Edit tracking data
↓
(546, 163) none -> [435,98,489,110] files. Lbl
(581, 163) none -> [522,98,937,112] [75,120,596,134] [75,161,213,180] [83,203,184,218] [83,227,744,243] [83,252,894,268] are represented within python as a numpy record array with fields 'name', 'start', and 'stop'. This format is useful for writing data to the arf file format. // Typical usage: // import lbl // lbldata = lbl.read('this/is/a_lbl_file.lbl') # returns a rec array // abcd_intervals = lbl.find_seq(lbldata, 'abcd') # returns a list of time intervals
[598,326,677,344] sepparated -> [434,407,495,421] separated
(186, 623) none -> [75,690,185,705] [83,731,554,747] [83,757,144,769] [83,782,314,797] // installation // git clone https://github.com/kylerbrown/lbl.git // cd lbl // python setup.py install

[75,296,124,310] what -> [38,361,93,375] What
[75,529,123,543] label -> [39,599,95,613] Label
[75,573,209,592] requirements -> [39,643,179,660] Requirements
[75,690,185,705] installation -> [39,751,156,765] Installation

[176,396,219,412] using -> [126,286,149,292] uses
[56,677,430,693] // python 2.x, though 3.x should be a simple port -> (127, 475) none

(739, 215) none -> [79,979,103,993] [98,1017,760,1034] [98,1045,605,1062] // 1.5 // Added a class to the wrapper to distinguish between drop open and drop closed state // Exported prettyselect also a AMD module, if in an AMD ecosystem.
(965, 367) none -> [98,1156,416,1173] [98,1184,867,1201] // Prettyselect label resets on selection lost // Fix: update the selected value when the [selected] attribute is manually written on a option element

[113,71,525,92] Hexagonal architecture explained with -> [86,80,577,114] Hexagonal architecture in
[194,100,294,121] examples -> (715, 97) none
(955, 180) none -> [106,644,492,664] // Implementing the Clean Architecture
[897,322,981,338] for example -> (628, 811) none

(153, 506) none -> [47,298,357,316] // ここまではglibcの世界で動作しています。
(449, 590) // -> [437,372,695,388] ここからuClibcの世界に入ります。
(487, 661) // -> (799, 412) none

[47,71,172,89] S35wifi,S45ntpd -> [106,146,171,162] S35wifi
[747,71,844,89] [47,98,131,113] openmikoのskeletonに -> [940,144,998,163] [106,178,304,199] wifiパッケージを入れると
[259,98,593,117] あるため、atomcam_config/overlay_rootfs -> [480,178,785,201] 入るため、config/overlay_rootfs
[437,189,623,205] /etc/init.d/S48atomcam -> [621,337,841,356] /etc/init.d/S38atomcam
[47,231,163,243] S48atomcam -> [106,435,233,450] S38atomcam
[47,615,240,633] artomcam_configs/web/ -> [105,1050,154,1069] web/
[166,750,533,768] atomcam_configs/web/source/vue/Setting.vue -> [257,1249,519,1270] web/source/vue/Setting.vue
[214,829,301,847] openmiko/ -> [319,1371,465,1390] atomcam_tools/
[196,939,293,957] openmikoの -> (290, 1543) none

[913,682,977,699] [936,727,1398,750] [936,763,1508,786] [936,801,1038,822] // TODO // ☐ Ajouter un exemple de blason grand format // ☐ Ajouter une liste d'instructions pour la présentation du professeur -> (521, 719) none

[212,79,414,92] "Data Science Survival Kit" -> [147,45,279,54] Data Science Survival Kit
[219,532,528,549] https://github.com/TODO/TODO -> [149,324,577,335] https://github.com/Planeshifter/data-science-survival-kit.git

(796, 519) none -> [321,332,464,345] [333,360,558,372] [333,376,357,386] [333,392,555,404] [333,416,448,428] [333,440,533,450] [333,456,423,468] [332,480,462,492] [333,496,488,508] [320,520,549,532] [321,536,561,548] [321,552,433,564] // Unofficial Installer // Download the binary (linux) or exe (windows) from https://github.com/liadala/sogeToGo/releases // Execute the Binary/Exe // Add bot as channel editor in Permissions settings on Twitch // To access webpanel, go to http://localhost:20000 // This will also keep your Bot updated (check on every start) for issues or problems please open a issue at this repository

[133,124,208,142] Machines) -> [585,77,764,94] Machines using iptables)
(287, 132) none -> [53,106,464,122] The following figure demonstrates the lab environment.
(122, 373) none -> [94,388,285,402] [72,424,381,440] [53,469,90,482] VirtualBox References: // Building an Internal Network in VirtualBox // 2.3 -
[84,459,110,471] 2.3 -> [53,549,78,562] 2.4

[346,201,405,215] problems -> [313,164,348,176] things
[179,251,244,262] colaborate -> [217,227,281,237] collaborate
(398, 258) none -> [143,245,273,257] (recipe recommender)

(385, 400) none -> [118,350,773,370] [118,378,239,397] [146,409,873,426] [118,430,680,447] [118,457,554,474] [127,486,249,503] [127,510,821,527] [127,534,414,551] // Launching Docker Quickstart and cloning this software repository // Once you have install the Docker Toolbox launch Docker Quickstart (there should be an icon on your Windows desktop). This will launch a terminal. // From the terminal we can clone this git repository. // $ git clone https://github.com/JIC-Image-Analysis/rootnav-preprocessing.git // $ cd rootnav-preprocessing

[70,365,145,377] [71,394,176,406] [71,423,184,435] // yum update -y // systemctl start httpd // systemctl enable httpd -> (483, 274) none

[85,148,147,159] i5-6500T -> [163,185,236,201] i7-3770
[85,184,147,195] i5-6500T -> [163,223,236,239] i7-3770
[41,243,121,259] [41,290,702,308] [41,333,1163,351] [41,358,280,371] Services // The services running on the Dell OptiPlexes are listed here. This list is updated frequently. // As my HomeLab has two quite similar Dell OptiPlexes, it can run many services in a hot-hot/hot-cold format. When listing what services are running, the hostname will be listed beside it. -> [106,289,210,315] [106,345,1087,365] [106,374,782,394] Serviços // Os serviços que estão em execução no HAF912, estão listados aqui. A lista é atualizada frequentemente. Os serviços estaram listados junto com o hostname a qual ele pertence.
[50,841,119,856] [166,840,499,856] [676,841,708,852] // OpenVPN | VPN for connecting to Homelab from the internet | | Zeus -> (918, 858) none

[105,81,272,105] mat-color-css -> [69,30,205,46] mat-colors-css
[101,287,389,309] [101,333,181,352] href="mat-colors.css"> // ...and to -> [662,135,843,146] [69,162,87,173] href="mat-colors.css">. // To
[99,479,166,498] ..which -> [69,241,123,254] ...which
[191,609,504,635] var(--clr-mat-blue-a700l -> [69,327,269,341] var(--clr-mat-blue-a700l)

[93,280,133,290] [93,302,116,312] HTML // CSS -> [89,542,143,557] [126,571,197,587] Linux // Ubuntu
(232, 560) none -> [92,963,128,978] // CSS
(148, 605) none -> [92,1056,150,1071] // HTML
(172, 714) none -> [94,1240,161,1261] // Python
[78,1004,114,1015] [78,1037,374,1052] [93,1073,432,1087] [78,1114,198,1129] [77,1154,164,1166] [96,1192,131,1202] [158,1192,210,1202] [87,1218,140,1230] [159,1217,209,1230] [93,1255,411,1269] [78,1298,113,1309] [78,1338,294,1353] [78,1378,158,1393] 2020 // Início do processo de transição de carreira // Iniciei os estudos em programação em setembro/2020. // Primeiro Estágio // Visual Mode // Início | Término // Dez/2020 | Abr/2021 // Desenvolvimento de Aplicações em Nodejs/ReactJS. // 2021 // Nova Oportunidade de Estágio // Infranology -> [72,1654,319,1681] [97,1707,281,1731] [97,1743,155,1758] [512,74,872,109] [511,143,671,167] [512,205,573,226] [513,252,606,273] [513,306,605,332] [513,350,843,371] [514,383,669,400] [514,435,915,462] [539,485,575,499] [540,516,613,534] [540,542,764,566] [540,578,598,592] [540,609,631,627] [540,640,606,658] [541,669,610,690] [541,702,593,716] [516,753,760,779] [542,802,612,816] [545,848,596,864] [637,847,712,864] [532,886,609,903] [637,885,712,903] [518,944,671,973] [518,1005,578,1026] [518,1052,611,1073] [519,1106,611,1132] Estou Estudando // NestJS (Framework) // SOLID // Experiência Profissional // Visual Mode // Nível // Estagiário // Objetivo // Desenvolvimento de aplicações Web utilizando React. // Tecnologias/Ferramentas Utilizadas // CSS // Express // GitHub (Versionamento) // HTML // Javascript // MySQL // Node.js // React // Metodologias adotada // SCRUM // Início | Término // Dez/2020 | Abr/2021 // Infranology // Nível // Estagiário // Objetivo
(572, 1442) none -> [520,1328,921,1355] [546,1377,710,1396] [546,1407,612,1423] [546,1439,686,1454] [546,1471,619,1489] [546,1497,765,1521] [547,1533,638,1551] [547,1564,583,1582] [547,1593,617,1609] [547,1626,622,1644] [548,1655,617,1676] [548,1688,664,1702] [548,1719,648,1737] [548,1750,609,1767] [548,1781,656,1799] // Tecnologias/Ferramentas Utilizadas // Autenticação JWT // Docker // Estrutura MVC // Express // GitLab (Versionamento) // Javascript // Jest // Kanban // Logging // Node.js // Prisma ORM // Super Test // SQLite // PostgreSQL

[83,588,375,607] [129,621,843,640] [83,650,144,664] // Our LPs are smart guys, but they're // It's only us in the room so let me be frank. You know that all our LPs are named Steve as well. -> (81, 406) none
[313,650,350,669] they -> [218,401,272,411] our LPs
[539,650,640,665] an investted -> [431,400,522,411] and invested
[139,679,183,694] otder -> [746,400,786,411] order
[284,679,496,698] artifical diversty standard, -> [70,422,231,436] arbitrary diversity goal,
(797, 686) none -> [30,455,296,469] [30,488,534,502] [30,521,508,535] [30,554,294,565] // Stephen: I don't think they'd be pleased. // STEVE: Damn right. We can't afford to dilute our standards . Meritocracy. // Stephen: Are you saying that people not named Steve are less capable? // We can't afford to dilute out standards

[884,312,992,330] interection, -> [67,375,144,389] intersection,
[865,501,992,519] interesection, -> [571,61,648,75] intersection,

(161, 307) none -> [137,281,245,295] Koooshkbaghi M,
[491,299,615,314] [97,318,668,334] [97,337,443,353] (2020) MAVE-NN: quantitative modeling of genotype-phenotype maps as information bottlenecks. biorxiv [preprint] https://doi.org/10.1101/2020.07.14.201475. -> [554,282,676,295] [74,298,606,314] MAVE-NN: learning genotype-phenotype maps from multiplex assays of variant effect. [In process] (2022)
↑
Starting at the line above that holds "[50,841,119,856] [166,840,499,856] [676,841,708,852]" and ending at the line that holds "(172, 714) none", transcribe each line exactly and include no other lines.

Task response
[50,841,119,856] [166,840,499,856] [676,841,708,852] // OpenVPN | VPN for connecting to Homelab from the internet | | Zeus -> (918, 858) none

[105,81,272,105] mat-color-css -> [69,30,205,46] mat-colors-css
[101,287,389,309] [101,333,181,352] href="mat-colors.css"> // ...and to -> [662,135,843,146] [69,162,87,173] href="mat-colors.css">. // To
[99,479,166,498] ..which -> [69,241,123,254] ...which
[191,609,504,635] var(--clr-mat-blue-a700l -> [69,327,269,341] var(--clr-mat-blue-a700l)

[93,280,133,290] [93,302,116,312] HTML // CSS -> [89,542,143,557] [126,571,197,587] Linux // Ubuntu
(232, 560) none -> [92,963,128,978] // CSS
(148, 605) none -> [92,1056,150,1071] // HTML
(172, 714) none -> [94,1240,161,1261] // Python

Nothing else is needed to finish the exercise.